[Dataset entries]
***

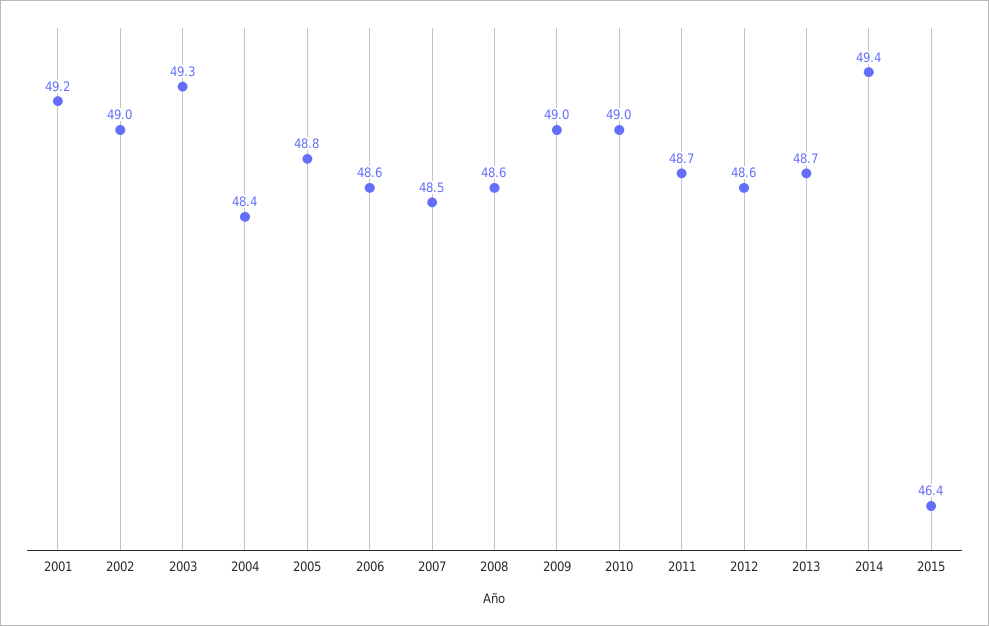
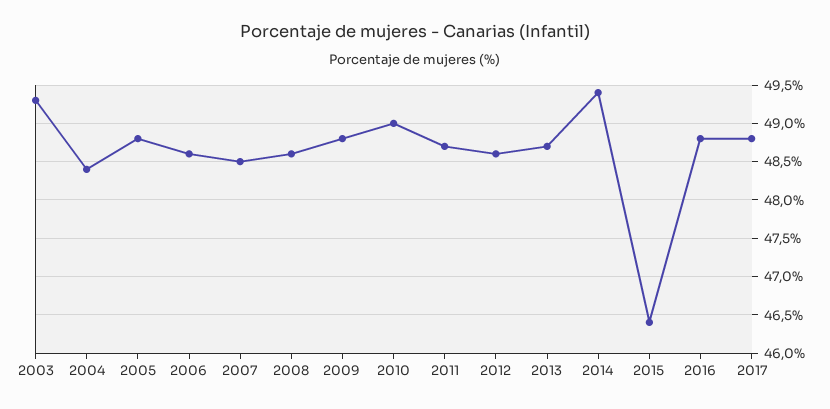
2001: 49.2 -> none
2002: 49 -> none
2009: 49 -> 48.8
2016: none -> 48.8
2017: none -> 48.8

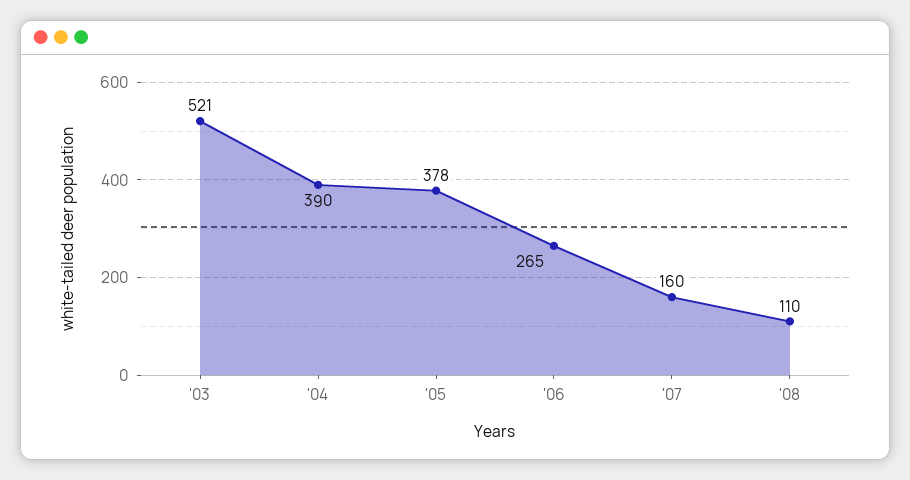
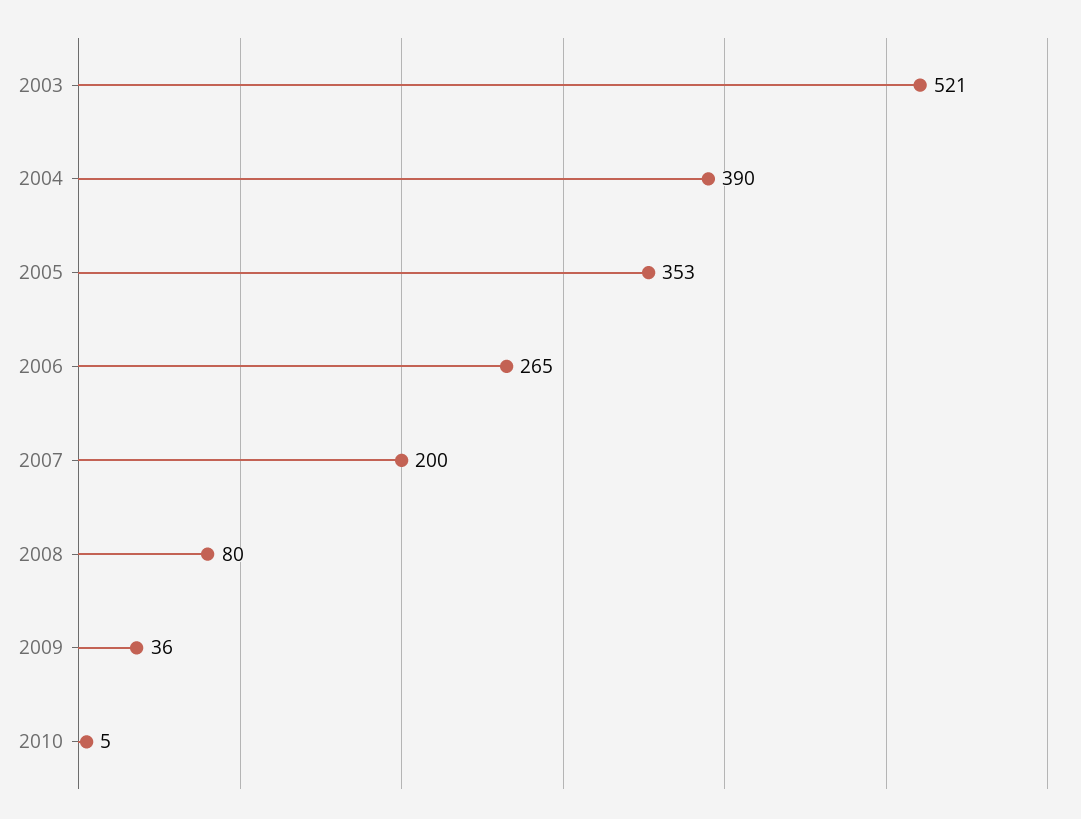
'05: 378 -> 353
'07: 160 -> 200
'08: 110 -> 80
2009: none -> 36
2010: none -> 5

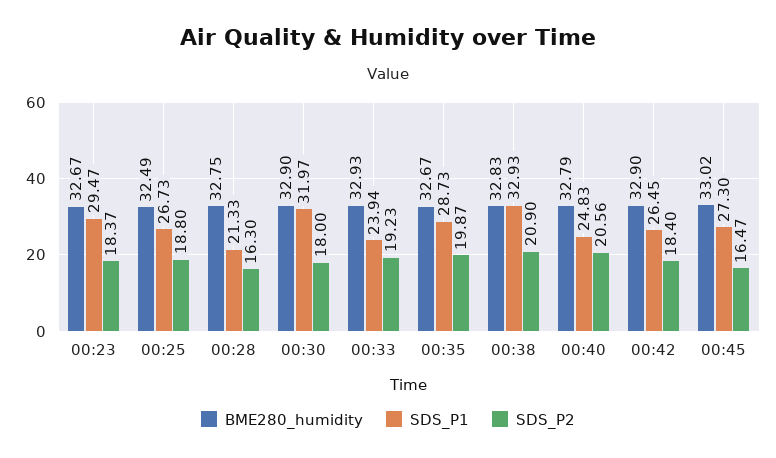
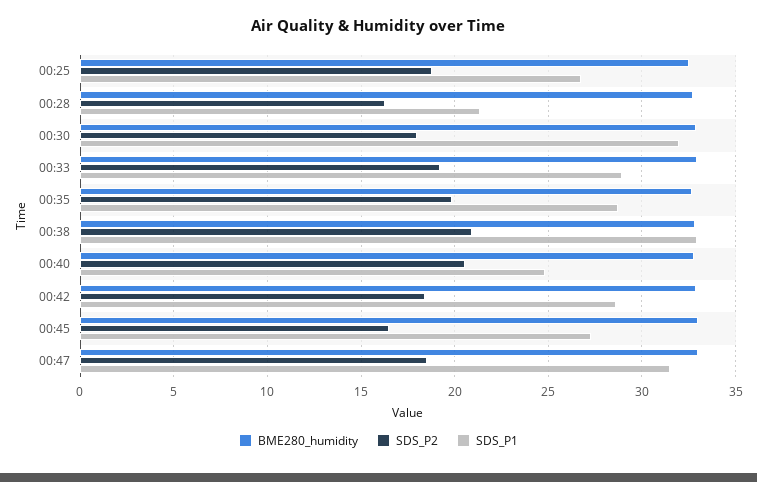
BME280_humidity, 00:23: 32.67 -> none
SDS_P1, 00:23: 29.47 -> none
SDS_P2, 00:23: 18.37 -> none
SDS_P1, 00:33: 23.94 -> 29
SDS_P1, 00:42: 26.45 -> 28.5
BME280_humidity, 00:47: none -> 33
SDS_P2, 00:47: none -> 18.5
SDS_P1, 00:47: none -> 31.5

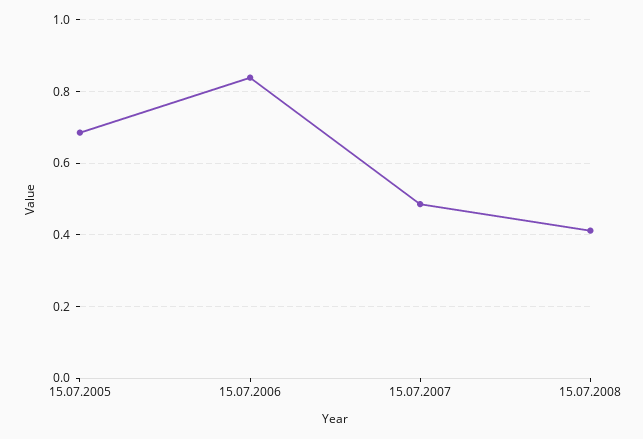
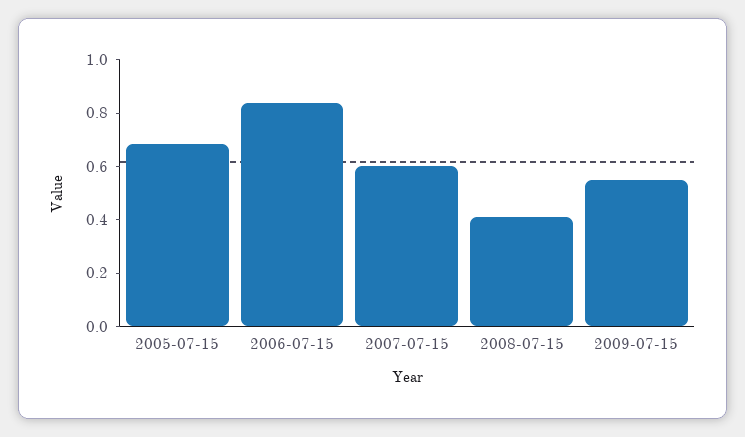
15.07.2007: 0.48 -> 0.6
2009-07-15: none -> 0.55

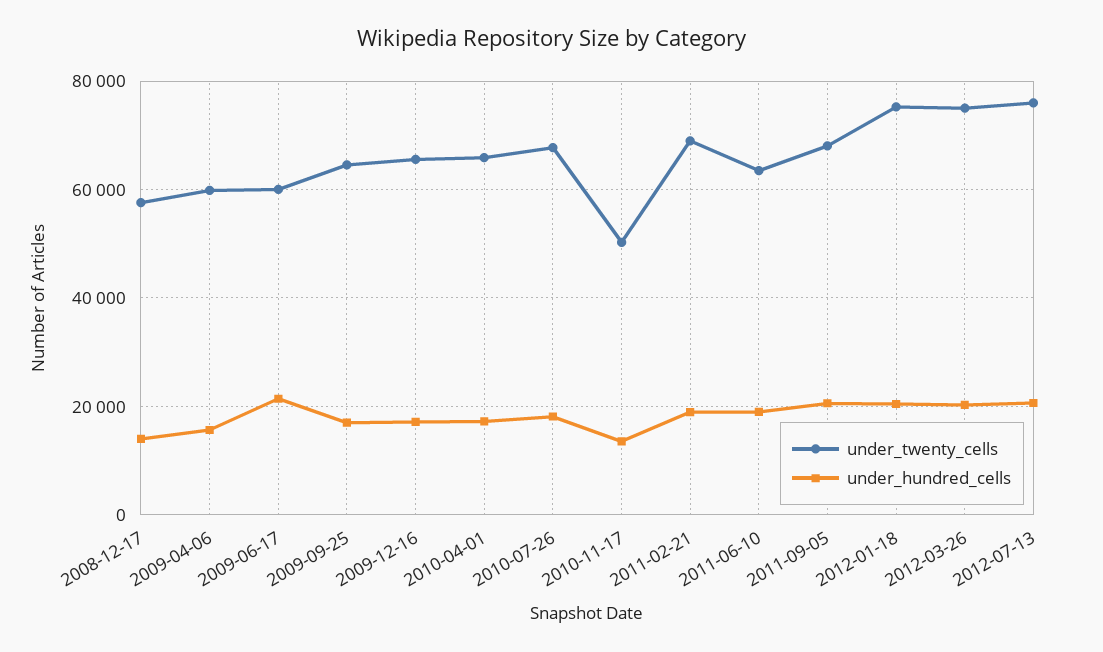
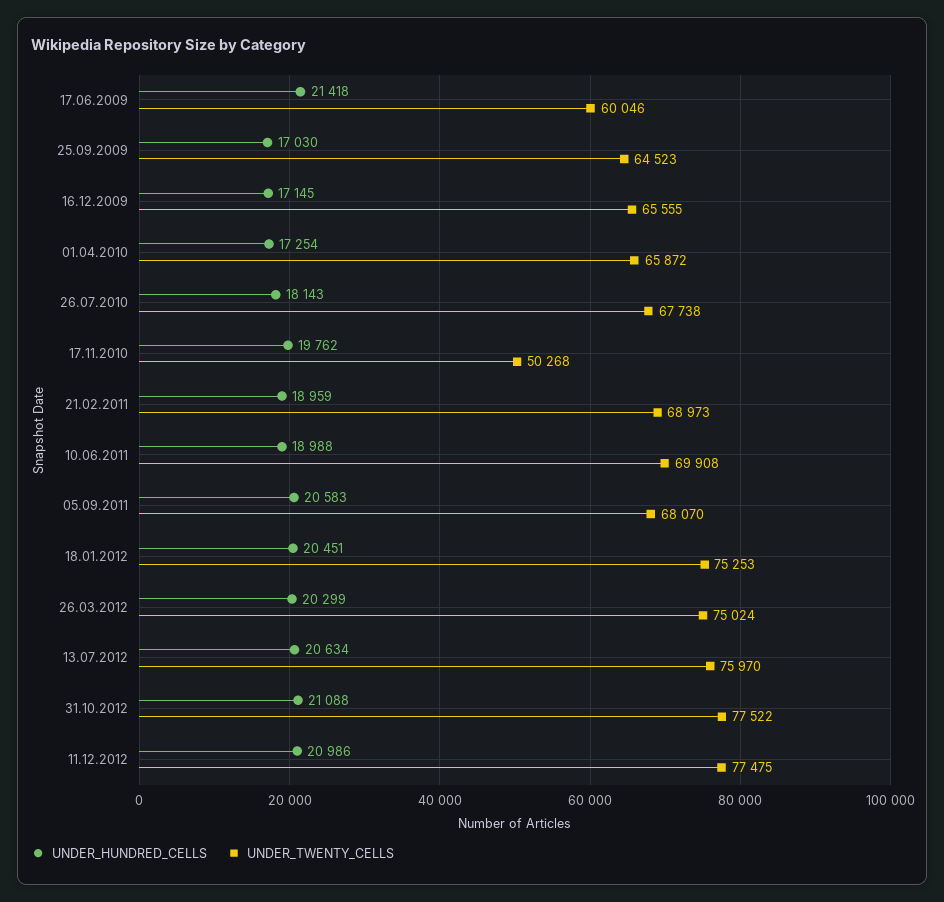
under_twenty_cells, 2008-12-17: 58000 -> none
under_hundred_cells, 2008-12-17: 14000 -> none
under_twenty_cells, 2009-04-06: 60000 -> none
under_hundred_cells, 2009-04-06: 16000 -> none
under_hundred_cells, 2010-11-17: 14000 -> 19762
under_twenty_cells, 2011-06-10: 64000 -> 69908
under_hundred_cells, 31.10.2012: none -> 21088
under_twenty_cells, 31.10.2012: none -> 77522
under_hundred_cells, 11.12.2012: none -> 20986
under_twenty_cells, 11.12.2012: none -> 77475

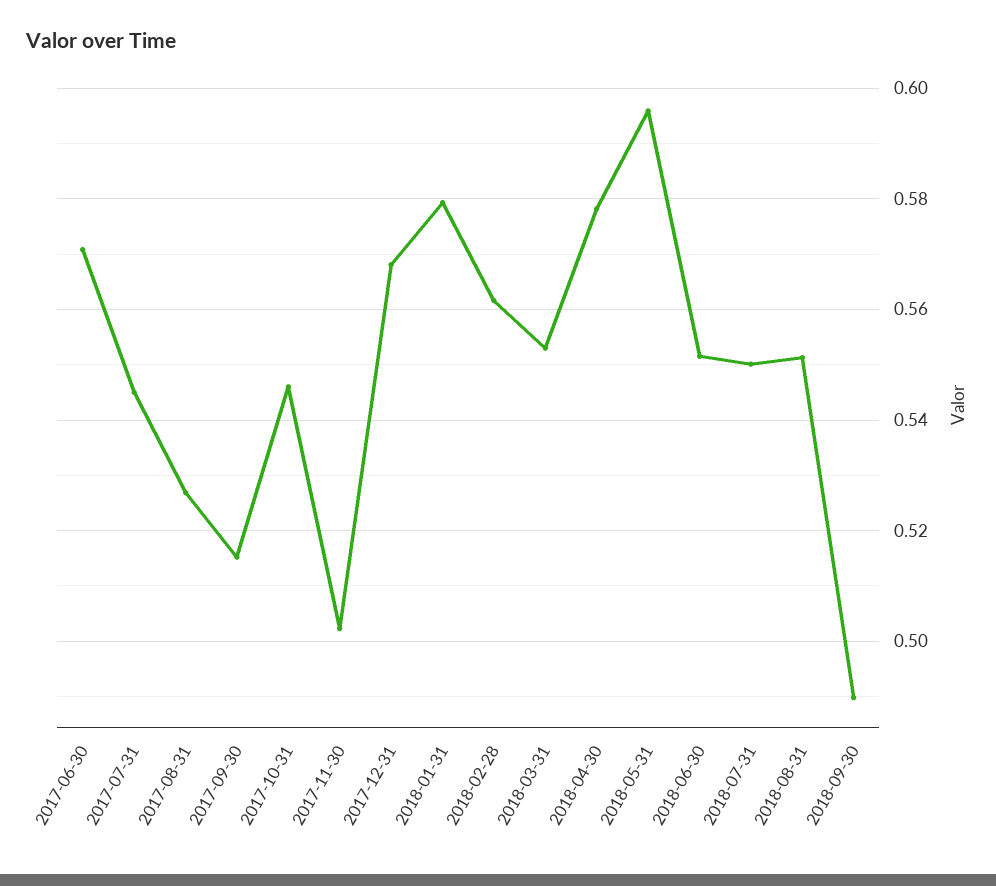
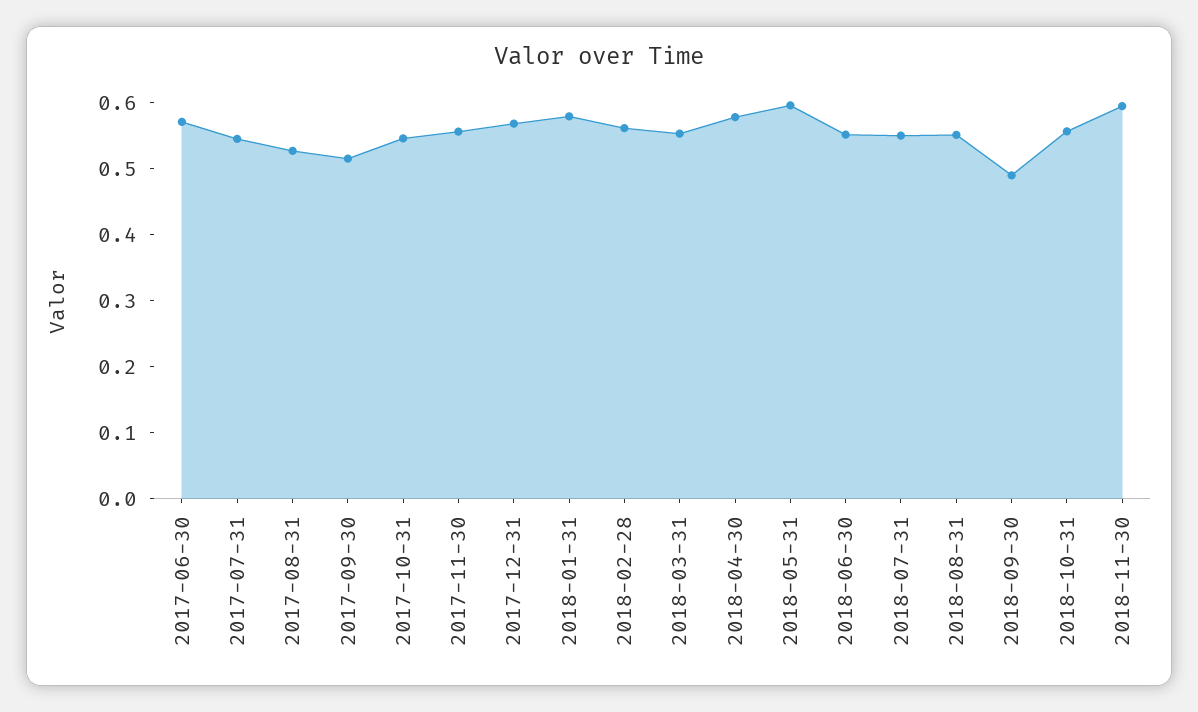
2017-11-30: 0.502 -> 0.56
2018-10-31: none -> 0.56
2018-11-30: none -> 0.6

***

# Description of the task
Write out, word for word, only the lines from the one containing "under_twenty_cells, 2011-06-10: 64000" to the end of the data above; the pictures stay out.

# Written solution
under_twenty_cells, 2011-06-10: 64000 -> 69908
under_hundred_cells, 31.10.2012: none -> 21088
under_twenty_cells, 31.10.2012: none -> 77522
under_hundred_cells, 11.12.2012: none -> 20986
under_twenty_cells, 11.12.2012: none -> 77475

2017-11-30: 0.502 -> 0.56
2018-10-31: none -> 0.56
2018-11-30: none -> 0.6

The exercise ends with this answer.